# Tracking the Smoke Caused by the fires

In this example we show how to use [HRRR Smoke Experimental dataset](https://data.planetos.com/datasets/noaa_hrrr_wrf_smoke) to analyse smoke in the US and we will also download historical fire data from [Cal Fire](https://www.fire.ca.gov/incidents) web page to visualize burned area since 2013.

[The High-Resolution Rapid Refresh Smoke (HRRRSmoke)](https://data.planetos.com/datasets/noaa_hrrr_wrf_smoke) is a three-dimensional model that allows simulation of mesoscale flows and smoke dispersion over complex terrain, in the boundary layer and aloft at high spatial resolution over the CONUS domain. The smoke model comprises a suite of fire and environmental products for forecasters during the fire weather season. Products derived from the HRRRSmoke model include the Fire Radiative Power (FRP), Near-Surface Smoke (PM2.5), and Vertically Integrated Smoke, to complement the 10-meter winds, 1-hour precipitation, 2-meter temperature and surface visibility experimental forecast products. Keep in mind, that this dataset is EXPERIMENTAL. Therefore, they should not be used to make decisions regarding safety of life or property.

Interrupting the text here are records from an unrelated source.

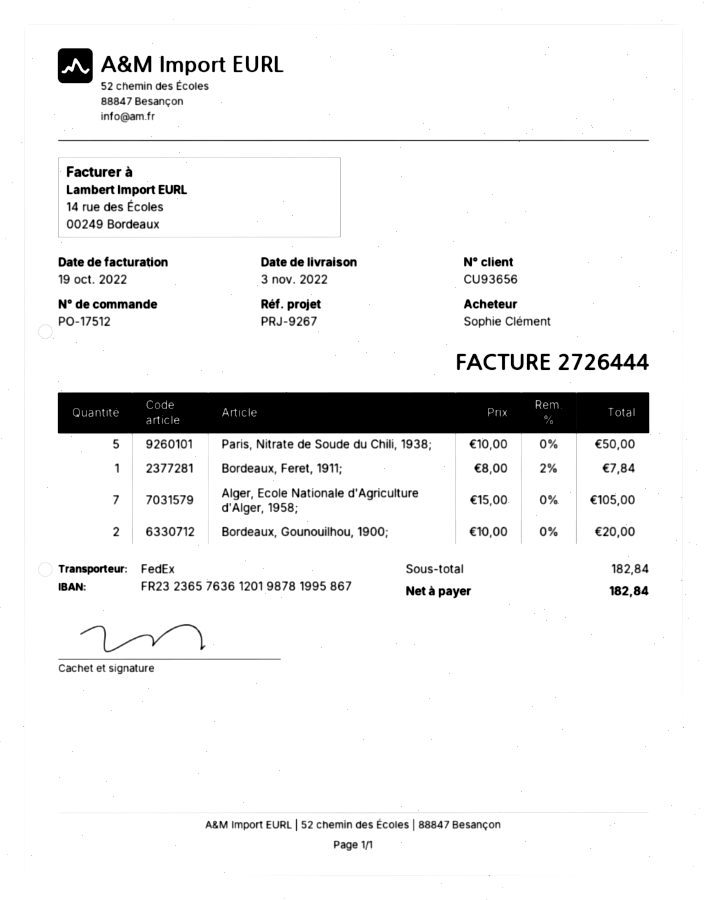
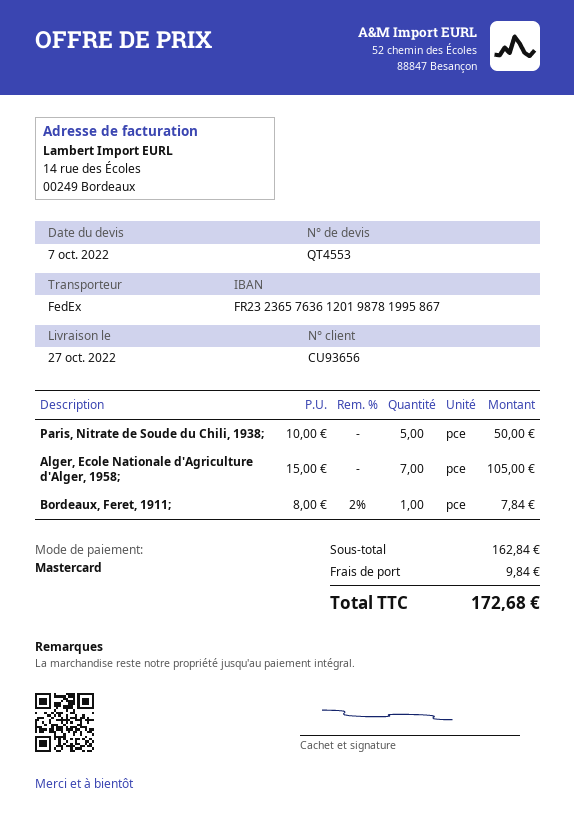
delivery date: 2022-11-03 -> 2022-10-27
Bordeaux, Gounouilhou, 1900;: 2 x 10.00 = 20.00 -> none
subtotal: 182.84 -> 162.84
shipping: none -> 9.84
total: 182.84 -> 172.68

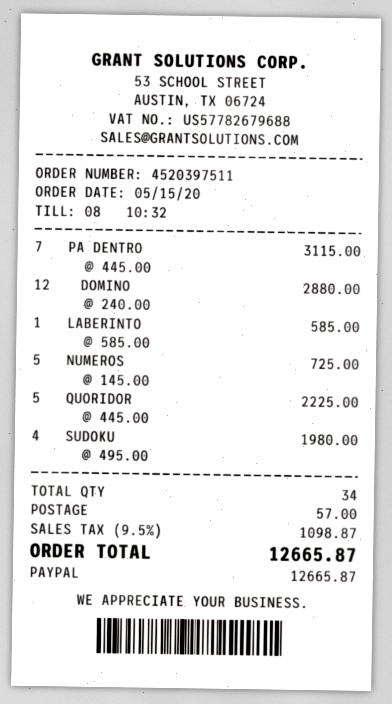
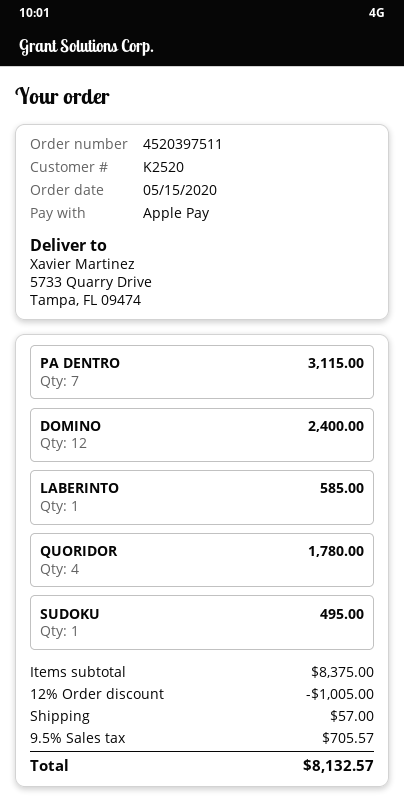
payment method: PayPal -> Apple Pay
DOMINO: 12 for 2880.00 -> 12 for 2400.00
NUMEROS: 5 for 725.00 -> none
QUORIDOR: 5 for 2225.00 -> 4 for 1780.00
SUDOKU: 4 for 1980.00 -> 1 for 495.00
discount: none -> 12% = 1005.00
tax: 9.5% = 1098.87 -> 9.5% = 705.57
total: 12665.87 -> 8132.57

HRRR Smoke has many different weather parameters, two of them are directly smoke related - Column-integrated mass density and Mass density (concentration) @ Specified height level above ground. First is vertically-integrated smoke and second smoke on the lowest model level (8 m). 

As we would like to have data about the Continental United States we will download data by using Package API. Then we will create a widget where you can choose timestamp by using a slider. After that, we will also save the same data as a GIF to make sharing the results with friends and colleagues more fun. And finally, we will compare smoke data with CAMS particulate matter data to find out if there's a colleration between them as HRRR Smoke is still experimental.

In [None]:
%matplotlib notebook
%matplotlib inline
import numpy as np
import dh_py_access.lib.datahub as datahub
import xarray as xr
import matplotlib.pyplot as plt
import ipywidgets as widgets
from mpl_toolkits.basemap import Basemap,shiftgrid
import dh_py_access.package_api as package_api
import matplotlib.colors as colors
import warnings
import datetime
import shutil
import imageio
import seaborn as sns
import pandas as pd
import os
import matplotlib as mpl
import wget
warnings.filterwarnings("ignore")

<font color='red'>Please put your datahub API key into a file called APIKEY and place it to the notebook folder or assign your API key directly to the variable API_key!</font>

In [None]:
server = 'api.planetos.com'
API_key = open('APIKEY').readlines()[0].strip() #'<YOUR API KEY HERE>'
version = 'v1'

At first, we need to define the dataset name and a variable we want to use.

In [None]:
dh = datahub.datahub(server,version,API_key)
dataset = 'noaa_hrrr_wrf_smoke'
variable_name1 = 'Mass_density_concentration_height_above_ground'

Then we define spatial range. We decided to analyze US, where unfortunately catastrofic wildfires are taking place at the moment and influeces air quality. 

In [None]:
# reftime = datetime.datetime.strftime(datetime.datetime.today(), '%Y-%m-%d') + 'T00:00:00'
area_name = 'usa'
today_hr = datetime.datetime.strftime(datetime.datetime.today(),'%Y%m%dT%H')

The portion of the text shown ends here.